Di Daniele Piro 

Siamo cresciuti con il mito della grande città: accogliente, sfarzosa, piena di vita e pronta a soddisfare ogni nostra esigenza. Piano piano le campagne, i paesi si sono svuotati; i terreni diventavano incolti e rimanevano gli scheletri vuoti di ciò che era stato il nostro passato. Mura di case silenziose oggi fanno capolino fra i ripidi pendii montani, negli avvallamenti delle morbide curve collinari e perfino in aperta pianura, come sentinelle a vegliare sul territorio circostante. Queste case antiche profumano di vita e di passato; muri spessi in mattone posate da mani esperte, tetti in pietra diventati rifugi per volatili, case a volte grandi, spesso piccole e quasi sempre al loro interno con un camino al centro della sala. Mostrano i segni del tempo, barcollano, con i vetri rotti o qualche buco nel tetto, le travi a vista mangiate dai tarli, qualche crepa e l’intonaco ormai sbiadito o mancante. Eppure hanno il loro fascino. Evocano ricordi e richiamano le gesta antiche di un tempo lento, silenzioso, fatto di piccoli gesti quotidiani, di famiglie raccolte intorno ad una tavola mentre il pentolone bolliva sul fuoco del camino acceso, di galline che correvano sull’aia o di cani sonnecchianti sull’uscio. Case abbandonate per andare ad abitare in metropoli fatte di in monolocali senza vita, in spazi angusti di condominii in cui i visi sconosciuti si incrociano e si fa fatica anche a dire ciao o buongiorno.

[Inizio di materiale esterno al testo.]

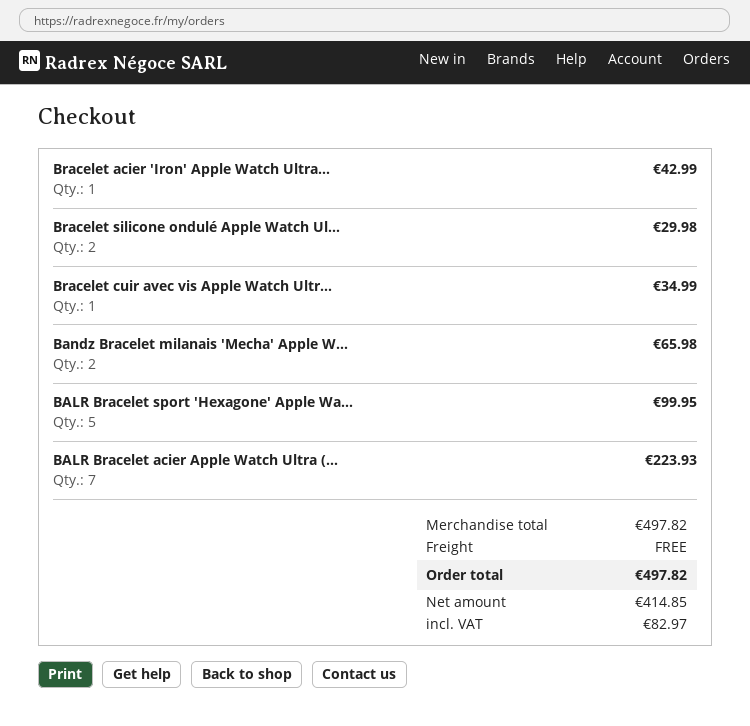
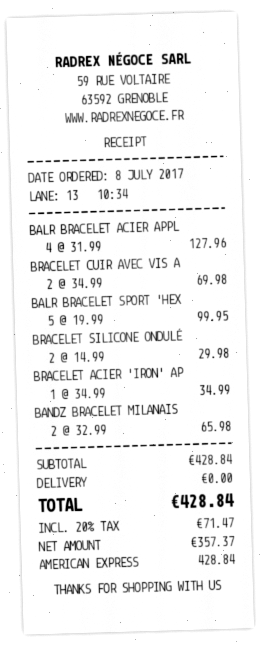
Bracelet acier 'Iron' Apple Watch Ultra...: 1 for 42.99 -> 1 for 34.99
Bracelet cuir avec vis Apple Watch Ultr...: 1 for 34.99 -> 2 for 69.98
BALR Bracelet acier Apple Watch Ultra (...: 7 for 223.93 -> 4 for 127.96
subtotal: 497.82 -> 428.84
net: 414.85 -> 357.37
tax: 82.97 -> 71.47
total: 497.82 -> 428.84

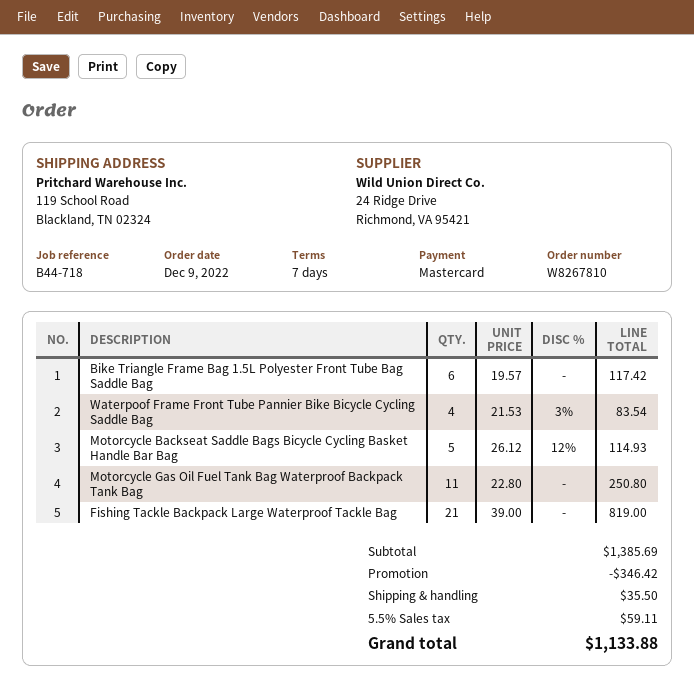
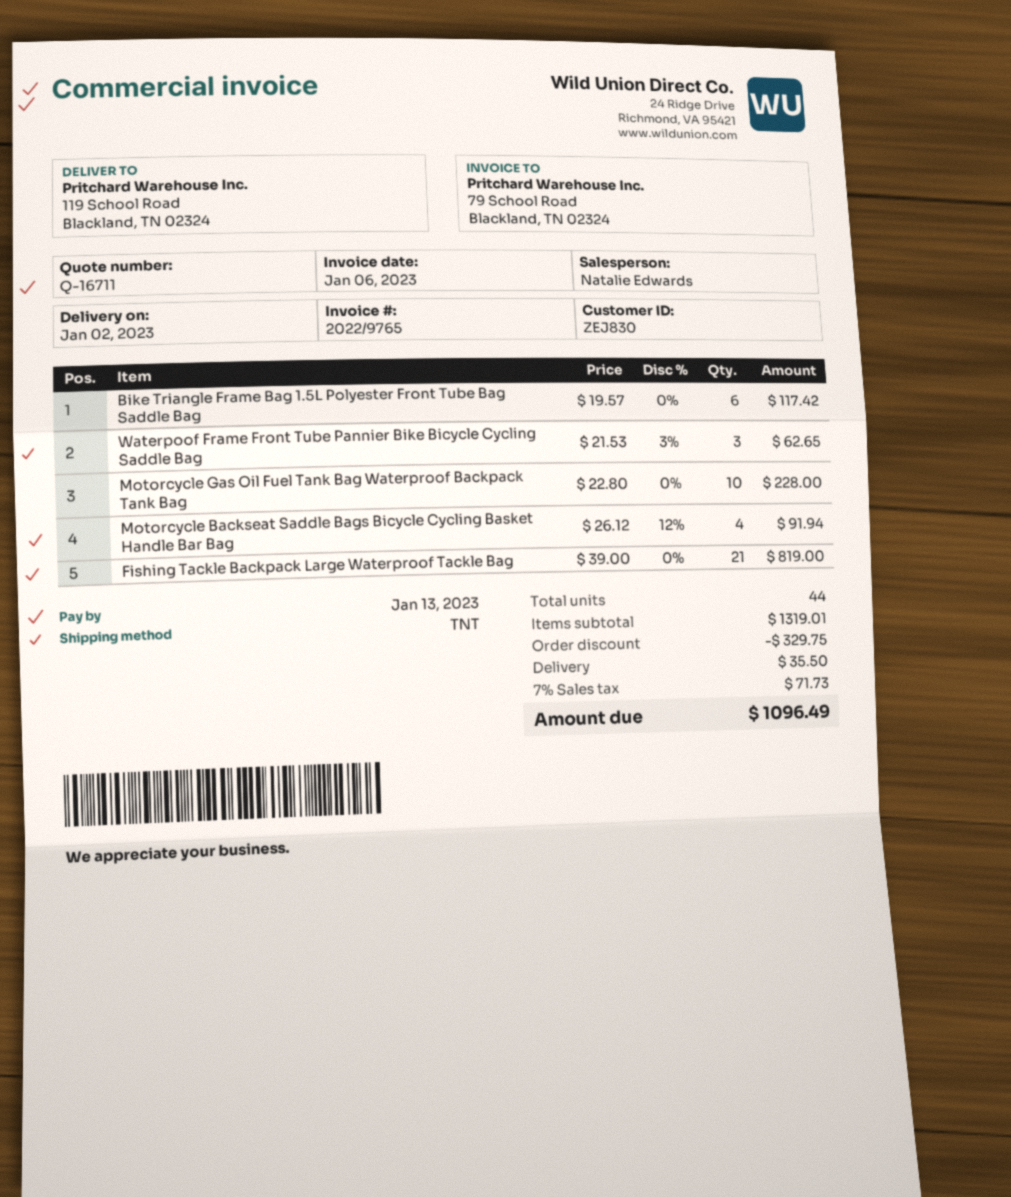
Waterpoof Frame Front Tube Pannier Bike Bicycle Cycling Saddle Bag: 4 x 21.53 - 3% = 83.54 -> 3 x 21.53 - 3% = 62.65
Motorcycle Backseat Saddle Bags Bicycle Cycling Basket Handle Bar Bag: 5 x 26.12 - 12% = 114.93 -> 4 x 26.12 - 12% = 91.94
Motorcycle Gas Oil Fuel Tank Bag Waterproof Backpack Tank Bag: 11 x 22.80 = 250.80 -> 10 x 22.80 = 228.00
subtotal: 1385.69 -> 1319.01
discount: 346.42 -> 329.75
tax: 5.5% = 59.11 -> 7% = 71.73
total: 1133.88 -> 1096.49

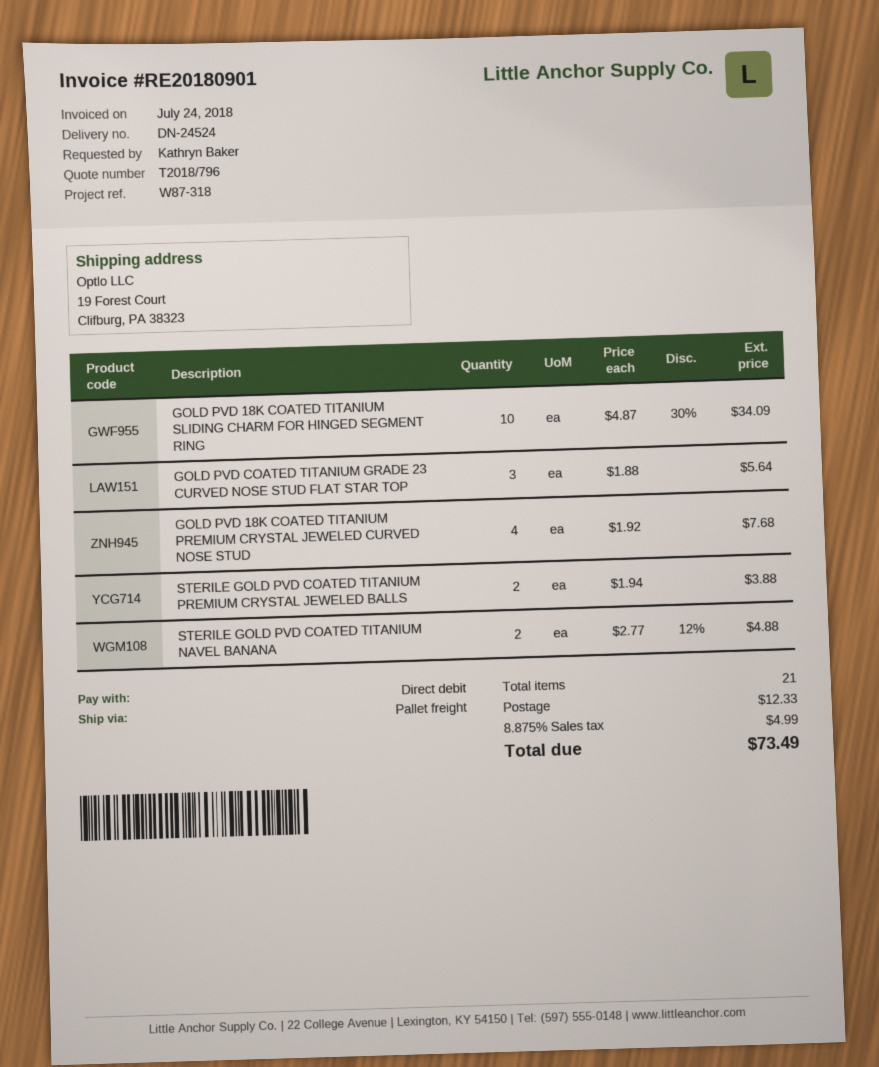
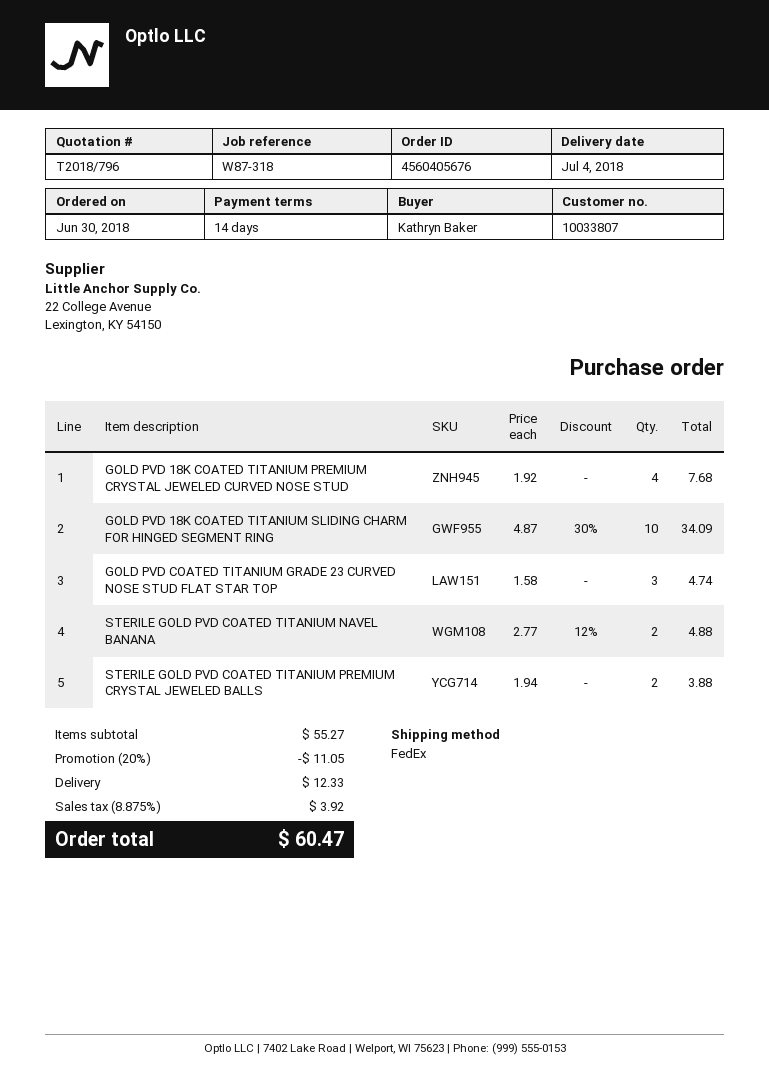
shipping method: pallet freight -> FedEx
GOLD PVD COATED TITANIUM GRADE 23 CURVED NOSE STUD FLAT STAR TOP: 3 x 1.88 = 5.64 -> 3 x 1.58 = 4.74
discount: none -> 20% = 11.05
tax: 8.875% = 4.99 -> 8.875% = 3.92
total: 73.49 -> 60.47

Ci hanno insegnato ad abbandonare le nostre case e i nostri campi per ricercare un posto di lavoro nelle grandi città. Ci siamo assuefatti al rumore dei clacson o della metro, alla mancanza di luce e di spazi verdi, ci siamo abituati al grigiume del cemento, al nero dell’asfalto ed alle notti mai buie fatte di insegne luminose, lampioni al led ovunque piuttosto che di stelle da guardare col naso all’insu’. Ma il fascino metropolitano in cui per strada si sente il profumo di soldi piano piano si sta sgretolando. La gente tra le strade desidera tornare a sentire il profumo di pane nel vicolo di fronte o del caffè fra gli androni dei palazzi. Vuole tronare a salutarsi e rispettarsi sorridendosi negli incroci tra le piccole strade. Quando sembravamo poveri, fra l’erba delle tante vie Gluk col tempo cementificate, in realtà avevamo tutto e non lo sapevamo. Sarebbe bello che si prendesse coscienza nel pensare che avevamo tutto e non lo sapevamo. Forse piano piano le nostre case chiuse o diroccate nei borghi montani o isolate fra i pendii collinari, vivranno una seconda gioventù, riacquisteranno colore e decoro; i nostri campi torneranno ad essere coltivati ed i frutti colti dagli alberi ripiantati. La semplicità era la nostra ricchezza. E non lo sapevamo.